> [GOAL OF THE EXERCISE] Ignoring the pictures, repeat every entry below exactly as it appears.

> [DATA SECTION]
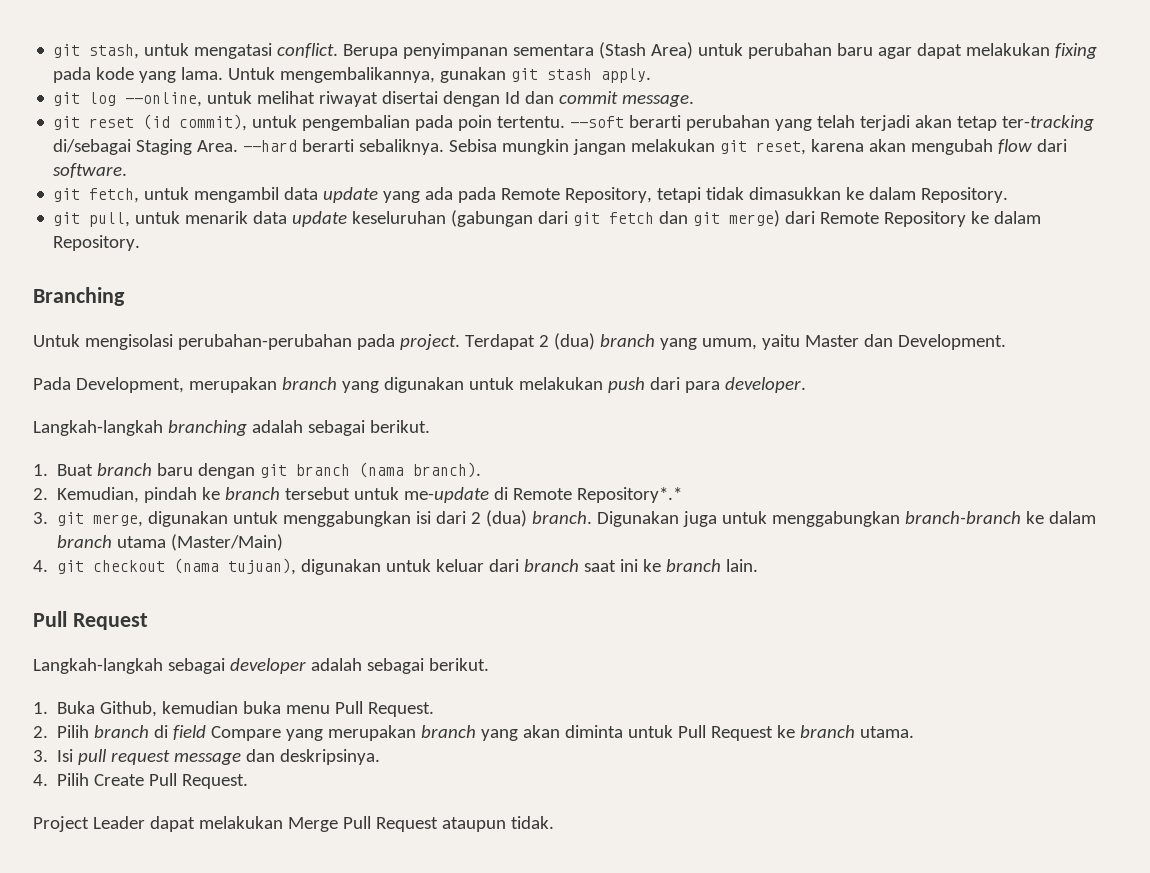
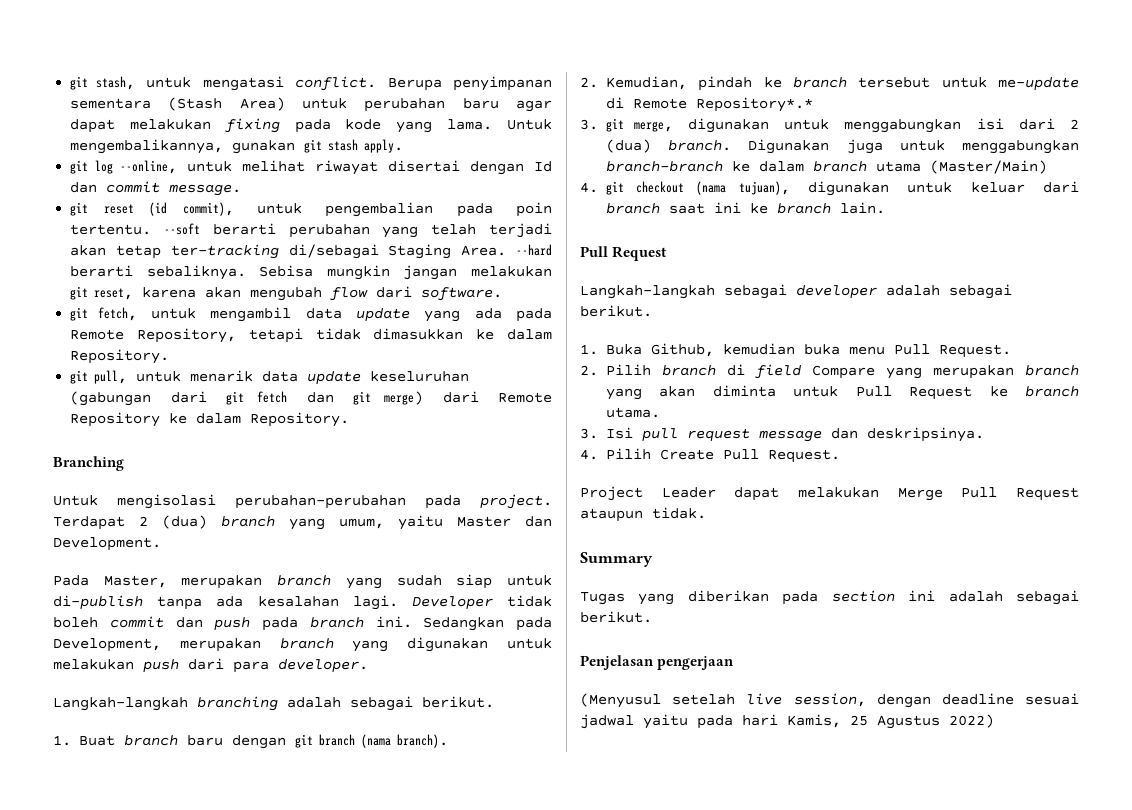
- Pada Development, merupakan branch yang digunakan untuk melakukan push dari para developer.
+ Pada Master, merupakan branch yang sudah siap untuk di-publish tanpa ada kesalahan lagi. Developer tidak boleh commit dan push pada branch ini. Sedangkan pada Development, merupakan branch yang digunakan untuk melakukan push dari para developer.
+ Summary
+ Tugas yang diberikan pada section ini adalah sebagai berikut.
+ Penjelasan pengerjaan
+ (Menyusul setelah live session, dengan deadline sesuai jadwal yaitu pada hari Kamis, 25 Agustus 2022)

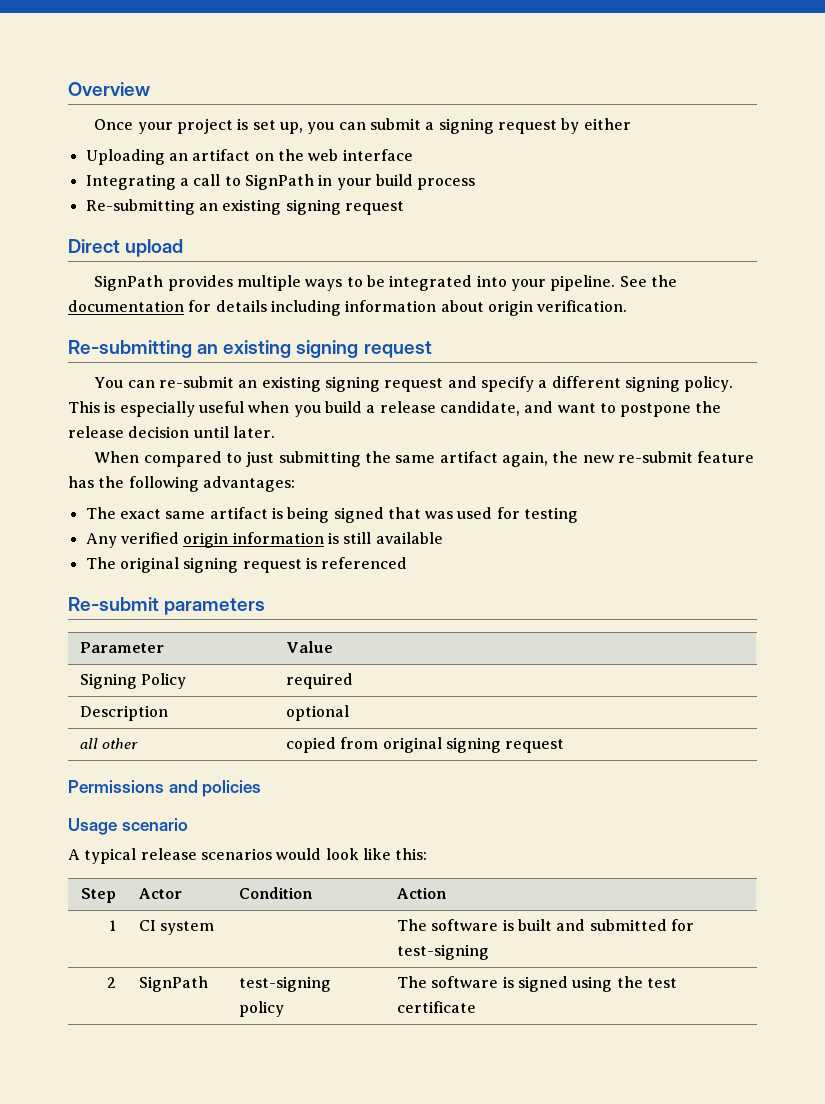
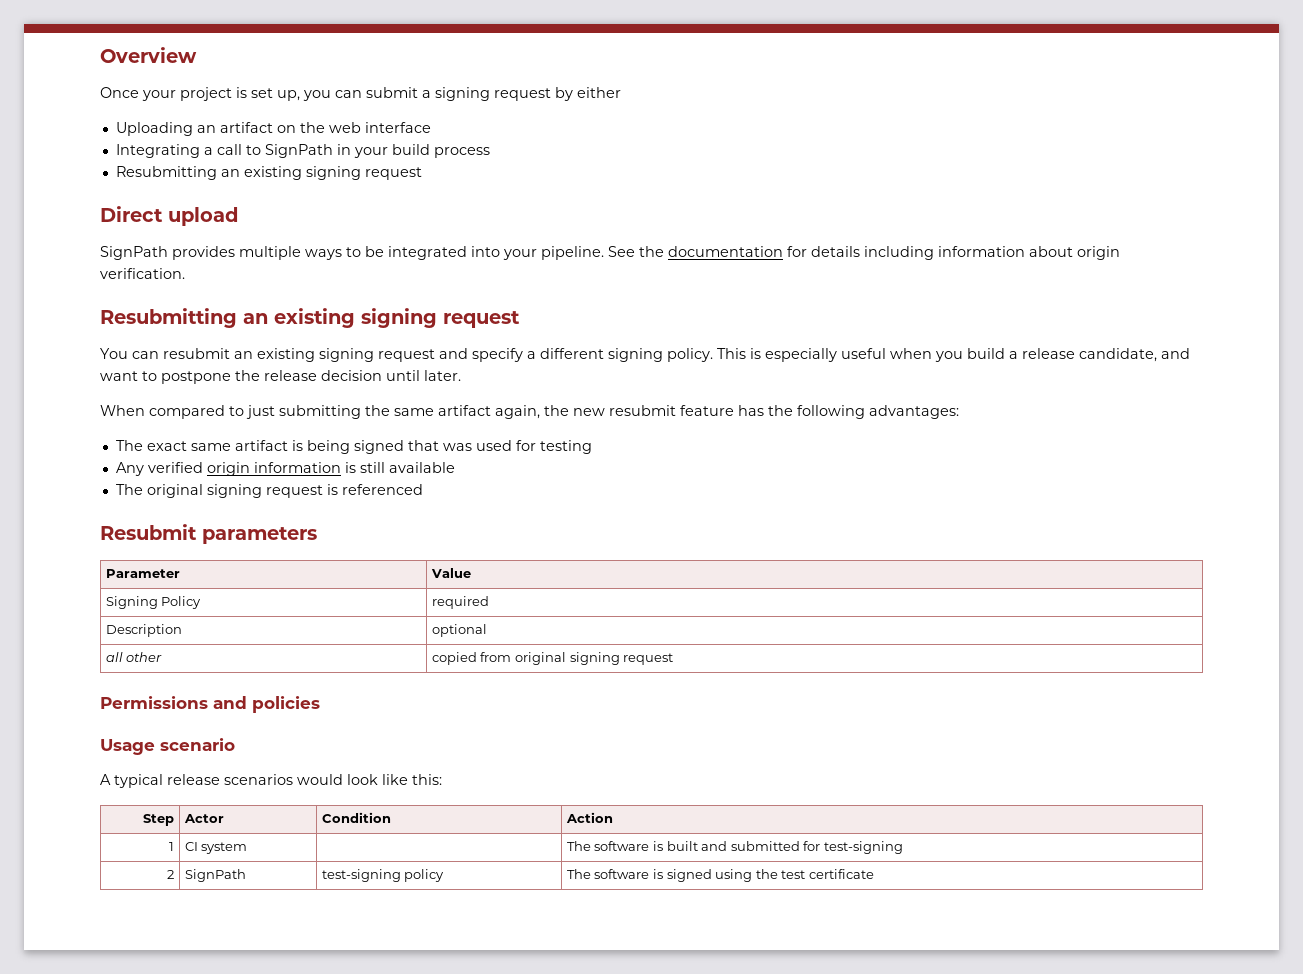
  Integrating a call to SignPath in your build process
- Re-submitting an existing signing request
+ Resubmitting an existing signing request
  See the documentation for details including information about origin verification.
- Re-submitting an existing signing request
+ Resubmitting an existing signing request
- You can re-submit an existing signing request and specify a different signing policy.
+ You can resubmit an existing signing request and specify a different signing policy.
- When compared to just submitting the same artifact again, the new re-submit feature has the following advantages:
+ When compared to just submitting the same artifact again, the new resubmit feature has the following advantages:
- Re-submit parameters
+ Resubmit parameters

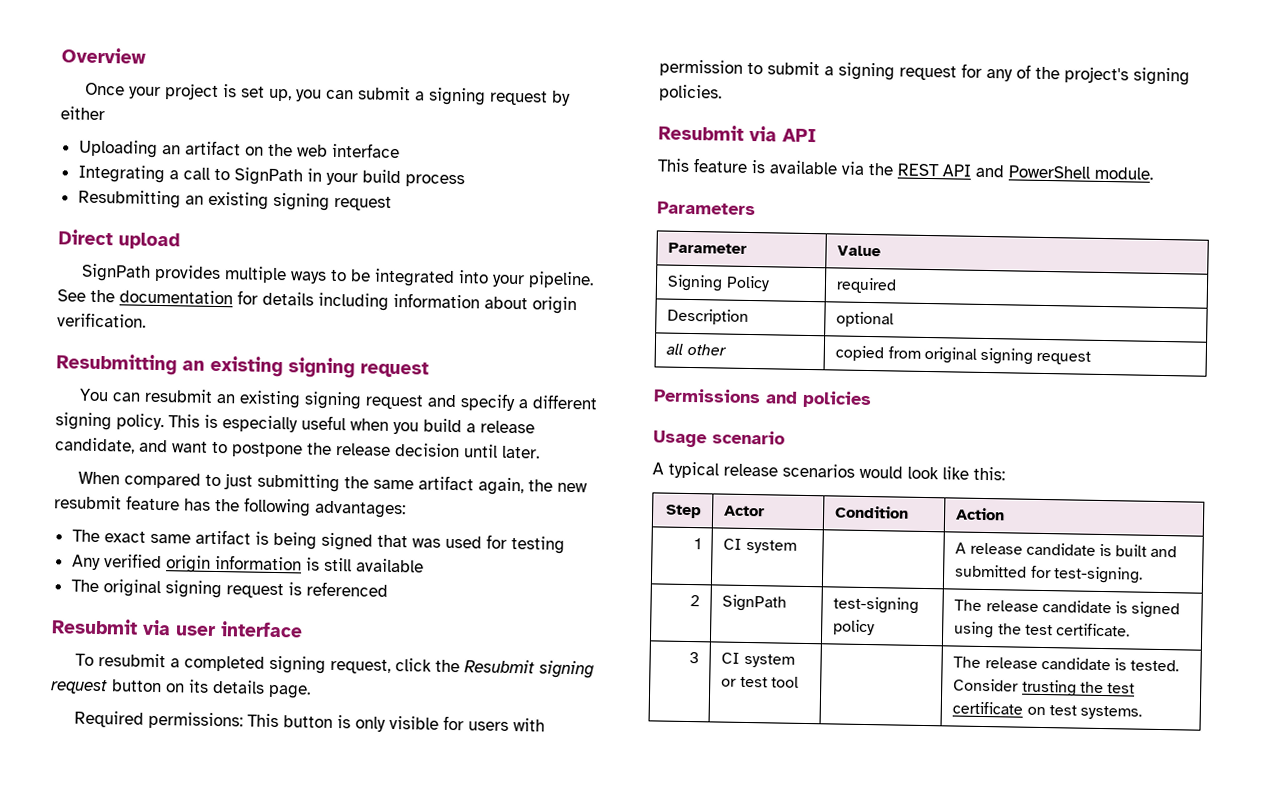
- Resubmit parameters
+ Resubmit via user interface
+ To resubmit a completed signing request, click the Resubmit signing request button on its details page.
+ Required permissions: This button is only visible for users with permission to submit a signing request for any of the project's signing policies.
+ Resubmit via API
+ This feature is available via the REST API and PowerShell module.
+ Parameters
- 1 | CI system | | The software is built and submitted for test-signing
+ 1 | CI system | | A release candidate is built and submitted for test-signing.
- 2 | SignPath | test-signing policy | The software is signed using the test certificate
+ 2 | SignPath | test-signing policy | The release candidate is signed using the test certificate.
+ 3 | CI system or test tool | | The release candidate is tested. Consider trusting the test certificate on test systems.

> [ANSWER TO THIS EXERCISE]
- Pada Development, merupakan branch yang digunakan untuk melakukan push dari para developer.
+ Pada Master, merupakan branch yang sudah siap untuk di-publish tanpa ada kesalahan lagi. Developer tidak boleh commit dan push pada branch ini. Sedangkan pada Development, merupakan branch yang digunakan untuk melakukan push dari para developer.
+ Summary
+ Tugas yang diberikan pada section ini adalah sebagai berikut.
+ Penjelasan pengerjaan
+ (Menyusul setelah live session, dengan deadline sesuai jadwal yaitu pada hari Kamis, 25 Agustus 2022)

  Integrating a call to SignPath in your build process
- Re-submitting an existing signing request
+ Resubmitting an existing signing request
  See the documentation for details including information about origin verification.
- Re-submitting an existing signing request
+ Resubmitting an existing signing request
- You can re-submit an existing signing request and specify a different signing policy.
+ You can resubmit an existing signing request and specify a different signing policy.
- When compared to just submitting the same artifact again, the new re-submit feature has the following advantages:
+ When compared to just submitting the same artifact again, the new resubmit feature has the following advantages:
- Re-submit parameters
+ Resubmit parameters

- Resubmit parameters
+ Resubmit via user interface
+ To resubmit a completed signing request, click the Resubmit signing request button on its details page.
+ Required permissions: This button is only visible for users with permission to submit a signing request for any of the project's signing policies.
+ Resubmit via API
+ This feature is available via the REST API and PowerShell module.
+ Parameters
- 1 | CI system | | The software is built and submitted for test-signing
+ 1 | CI system | | A release candidate is built and submitted for test-signing.
- 2 | SignPath | test-signing policy | The software is signed using the test certificate
+ 2 | SignPath | test-signing policy | The release candidate is signed using the test certificate.
+ 3 | CI system or test tool | | The release candidate is tested. Consider trusting the test certificate on test systems.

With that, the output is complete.